Silver/Gold Ratio Reversion 4
Silver has been a rock-star in recent months, rocketing higher to dazzling gains. After such a blistering near-vertical ascent, technicians understandably fear this metal has become wildly overbought. Nevertheless, an alternative perspective on silver’s recent levels counters its extreme technicals. Compared to gold, its primary driver, silver actually looks reasonably-priced today.
After a stupendous 72% rally in just over 4 months, considering silver fairly-valued seems like quite a stretch. I predicted silver’s autumn rally back in mid-August when it traded under $18, but the magnitude of this year’s typical seasonal advance was greater than I expected. This was wonderful, of course, as our silver-stock investments and speculations leveraged this awesome silver surge to huge gains.
But by mid-November, silver had soared so far so fast that its technicals were stretched to serious extremes. Based on bull-to-date precedent, these levels shouldn’t have been sustainable for long. Silver’s absolute price levels weren’t a problem at all, simply the speed with which they were attained. But since gold didn’t correct (unlike silver it was nowhere close to being overbought), silver didn’t either.
While there is no doubt silver’s technicals remain extremely overbought on a short-term basis, always a risky situation, this week I decided to see how silver is looking relative to gold. Technically in price-action terms, silver is gold’s little lapdog. Speculators only flood into silver and drive its characteristic sharp rallies when gold is strong enough to ignite interest in the precious metals. For decades now, we haven’t seen any sizable silver rallies until gold first leads the way by seeding bullish psychology.
But since silver is so hyper-speculative, it is buffeted by broader sentiment winds beyond what gold alone generates. In particular, silver speculators are very sensitive to general-stock-market selloffs. Even if gold is up, silver is often sold aggressively on big stock-market down days. And there has been no longer series of big down days in our lifetimes than 2008’s epic stock panic. Silver prices were obliterated by the frantic terror-laden psychology spawned by that once-in-a-century event.

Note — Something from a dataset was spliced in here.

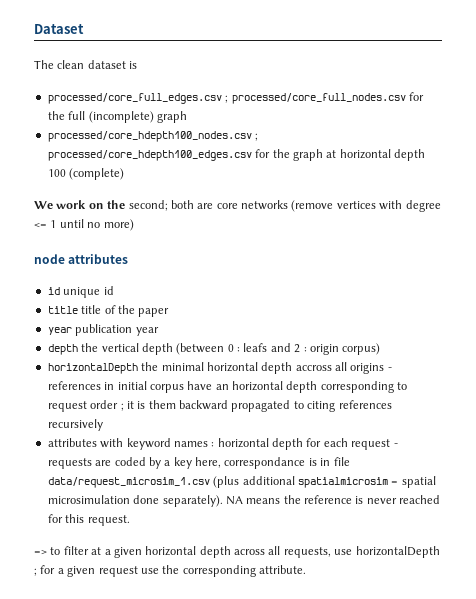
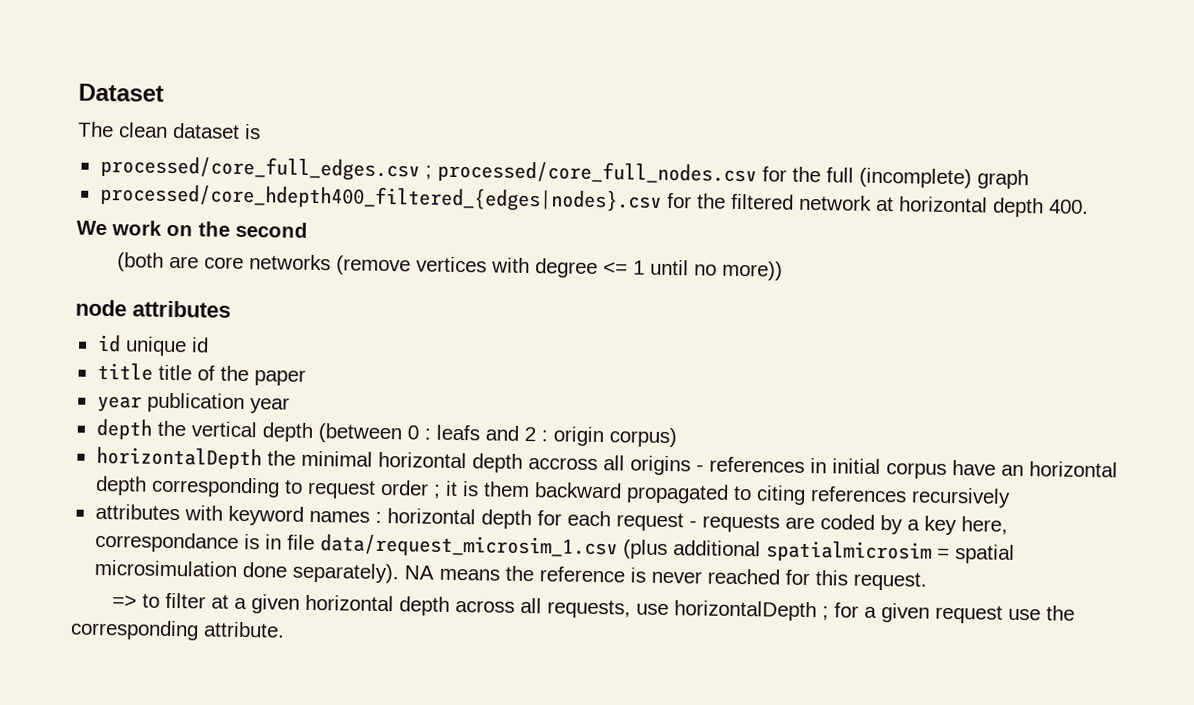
[47,131,259,142] [47,149,323,161] processed/core_hdepth100_nodes.csv ; processed/core_hdepth100_edges.csv for the graph -> [99,182,872,213] processed/core_hdepth400_filtered_{edges|nodes}.csv for the filtered network
[47,168,125,180] 100 (complete) -> [1048,199,1089,214] 400.
[128,200,194,211] second; both -> [235,221,308,238] [117,252,165,272] second // (both
[103,219,134,231] more) -> [722,260,784,281] more))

Peak to trough, gold fell 27% in about 4 months culminating in that panic. But silver, being far more speculative in the best of times, fared far worse than gold in that maelstrom of fear. It plummeted a gut-wrenching 53% at worst thanks to the panic! This left silver severely undervalued relative to gold, as you can see in this chart. The stock panic threw a giant monkey-wrench into silver’s secular-bull progress.
Prior to the panic, silver’s secular bull had enjoyed a very tight correlation with gold’s. This was typical, silver has always rallied when gold rallies and corrected when gold corrects. But silver traders freaked out during the stock panic, driving the biggest freefall I’ve ever heard of in the midst of an ongoing secular bull. By the time the dust settled, silver had plunged from over $19 to under $9. This was a 34-month low in silver prices, compared to gold only retreating to a 14-month low in its own panic-induced swoon!
These levels were utterly ludicrous fundamentally, the selling was radically overdone as I argued in an essay published the very day after silver hit its panic lows. So we and our newsletter subscribers aggressively bought silver stocks, fighting the irrational panic fears. One long-term investment we made then in one of the world’s elite silver stocks was recently up over 1000%, fantastic returns for just 2 years!
The biggest clue that silver simply couldn’t stay so low was its relationship with gold, its primary driver. Prior to the panic, silver’s correlation r-square with gold ran a very-high 94.7%. In other words, nearly 95% of silver’s daily price action was statistically explainable by gold’s own. But during that panic span this relationship imploded, plunging to 52.5%. The horrendous general-stock-market action eclipsed gold to become silver’s primary driver on many trading days, a peculiar development to see sustained so long.
But sooner or later, silver’s strong decades-old relationship with gold had to reassert itself. After our subscribers had a couple months to aggressively buy silver stocks to capitalize on this buying opportunity of a lifetime, I wrote my original Silver/Gold Ratio Reversion essay in February 2009. Though silver had recovered above $12 by then, it was still radically undervalued relative to prevailing gold prices.
Before we dive into the SGR specifically, you can really see this gap in the straight silver-and-gold chart above. Though silver was rallying sharply after the panic, for the most part it was merely pacing gold. It wasn’t regaining lost ground, so the panic-driven gap between these metals persisted for 2 entire years. Provocatively, 2010’s big autumn rally is merely an overdue normalization! Silver has finally caught back up with gold, regaining its pre-panic levels relative to its primary driver.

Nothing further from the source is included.